赵叶青使出大忽悠技能,“再说,我二爷爷死因尚且不明,羚子寨也大仇未报。你甘心就这样去死?”

赵保风静静地看着赵叶青忽悠。

听这家伙现在说的话,似乎又是在为夏厘好,这还是昨天那个说“祸害死不了”的赵叶青吗?他有些疑惑。

侯金球,“不甘心。”

怎么可能甘心?他买好了田地,建好了房屋,都没来得及住上一住。好日子才刚刚开头,他还什么都没有享受到。难道他活这一遭就是来受罪的吗?

他不服!

“我也不甘心,我可不想就这样死掉,不到最后一刻我是不会放弃的。”

赵叶青笃定,“现在我们是一条绳上的蚂蚱,得抱成团。墨墨很重要,咱们得帮帮他。”

“你们……信我?”

赵叶青的话让侯金球觉得自己在这个四人小团体里面很重要,那是他从不敢想的。他一直觉得他们不是一类人,即使与夏厘达成了口头协议,那也是有条件的。

因为他是贼,是匪,是人人喊打喊杀的存在。而另外三个人都是公子哥,怎么可能理解他,怎么可能跟他站在一起。

“信。”

答话的是赵保风。他曾经不信,但是昨夜侯金球醉酒之后的话,却让他信了。都说酒后吐真言,侯金球的酒疯是孩子气了点,但是真情实感。

赵叶青也给发了个好人卡,“你不是坏人。”

侯金球突然有点想哭,除了老头子,居然还有人愿意相信他,他多希望他们说的是真的。

侯金球在心里默默地问:老头子,我能相信他们吗?他们都是你的子孙,这家里为数不多能被你记挂的人,能相信他们吗?

老头子一死,羚子寨被屠,他已经没有可以交心的人了。

三天转瞬而过,天色再度亮起来时,剑皇就要出殡了。

侯金球的糖,也在不舍和纠结中,全部进了夏厘的肚子。遗憾的是,侯金球等了三天,也没等来援救这位少盟主的人,他的糖算是进了狗肚子。

侯金球拿着最后一颗糖,颇为哀怨地看着夏厘。仿佛在看一匹白眼狼,光吃不干,搞不好还反咬他一口。毕竟他们也算江湖上的官、匪,官匪不两立,对方随时可能反悔。

为此,侯金球这几天持续关注着夏厘,就怕夏厘的救援来了,却不肯带他走。现在都快最后一刻了,好像已经没有希望了。
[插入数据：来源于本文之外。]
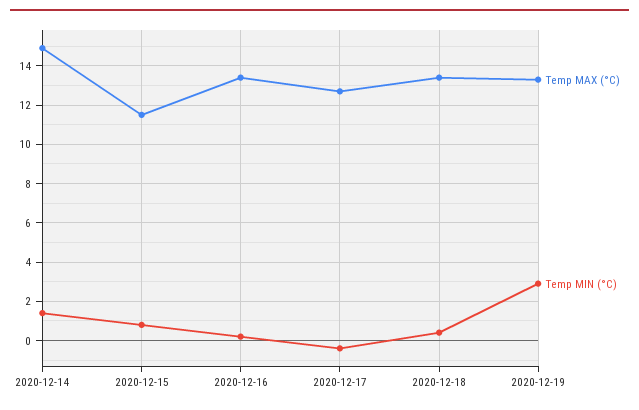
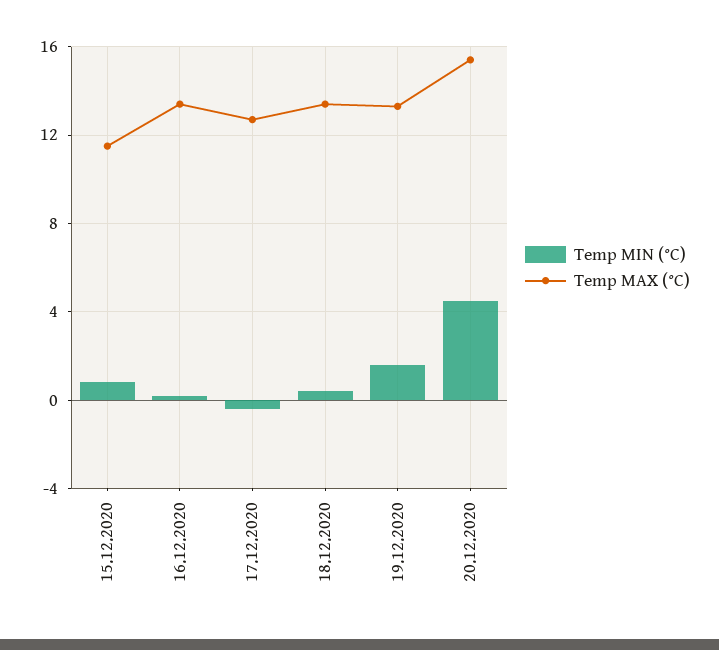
Temp MAX (°C), 2020-12-14: 15 -> none
Temp MIN (°C), 2020-12-14: 1.5 -> none
Temp MIN (°C), 2020-12-19: 3 -> 1.5
Temp MIN (°C), 20.12.2020: none -> 4.5
Temp MAX (°C), 20.12.2020: none -> 15.5

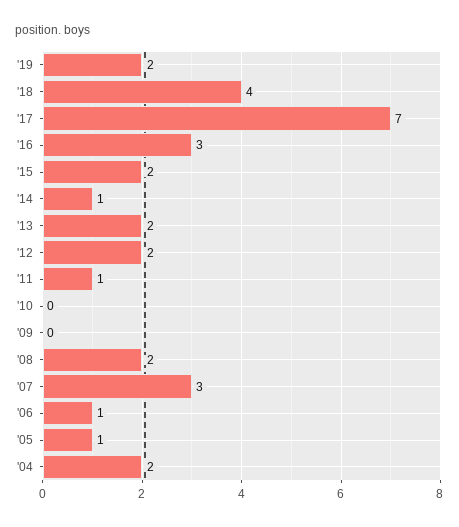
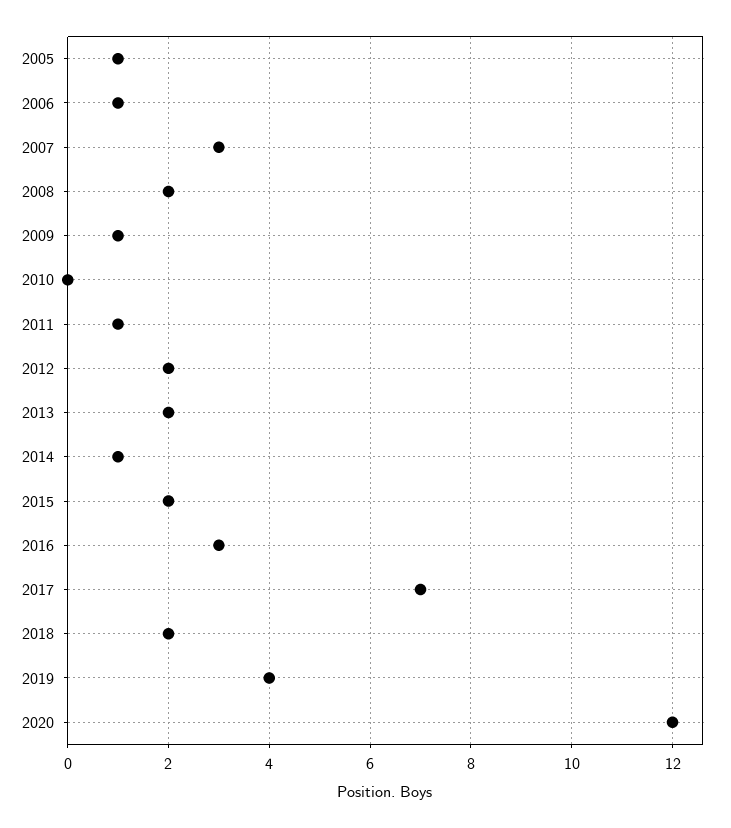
'19: 2 -> 4
'18: 4 -> 2
'09: 0 -> 1
'04: 2 -> none
2020: none -> 12

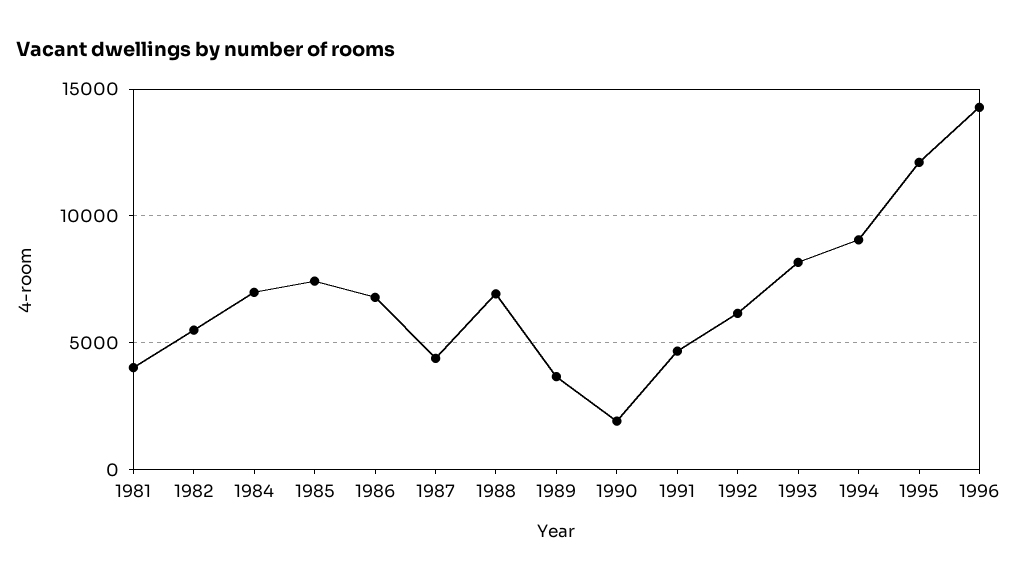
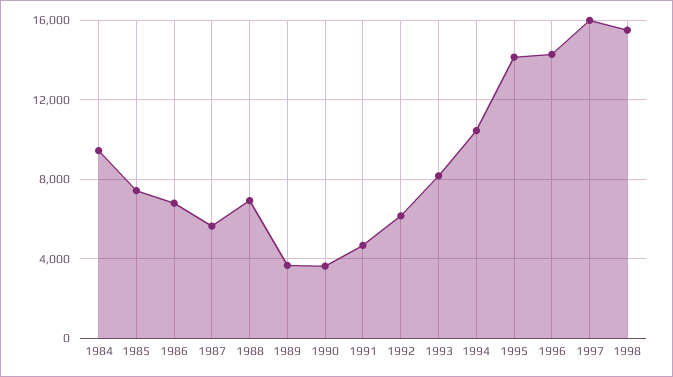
1981: 4000 -> none
1982: 5500 -> none
1984: 7000 -> 9500
1987: 4500 -> 5500
1990: 2000 -> 3500
1994: 9000 -> 10500
1995: 12000 -> 14000
1997: none -> 16000
1998: none -> 15500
手上这块,或许是他人生中的最后一颗糖了,他有些舍不得。可都已经投喂了这么多,若是现在要是不给,把人得罪了,回头万一人家真有门道离开,不带自己怎么办,之前那些岂不是都打水漂了?

真是鸡肋,食之无味,弃之可惜……

纠结再三,侯金球将这颗糖掰成了两半,半颗给夏厘,半颗塞进了自己的嘴里。

甜蜜的味道在口腔漫延,侯金球差点流下了幸福的泪水。整整饿了三天,眼睁睁看着自己一包糖全部进了别人的嘴里,这半颗算是他留给自己的最后一点安慰。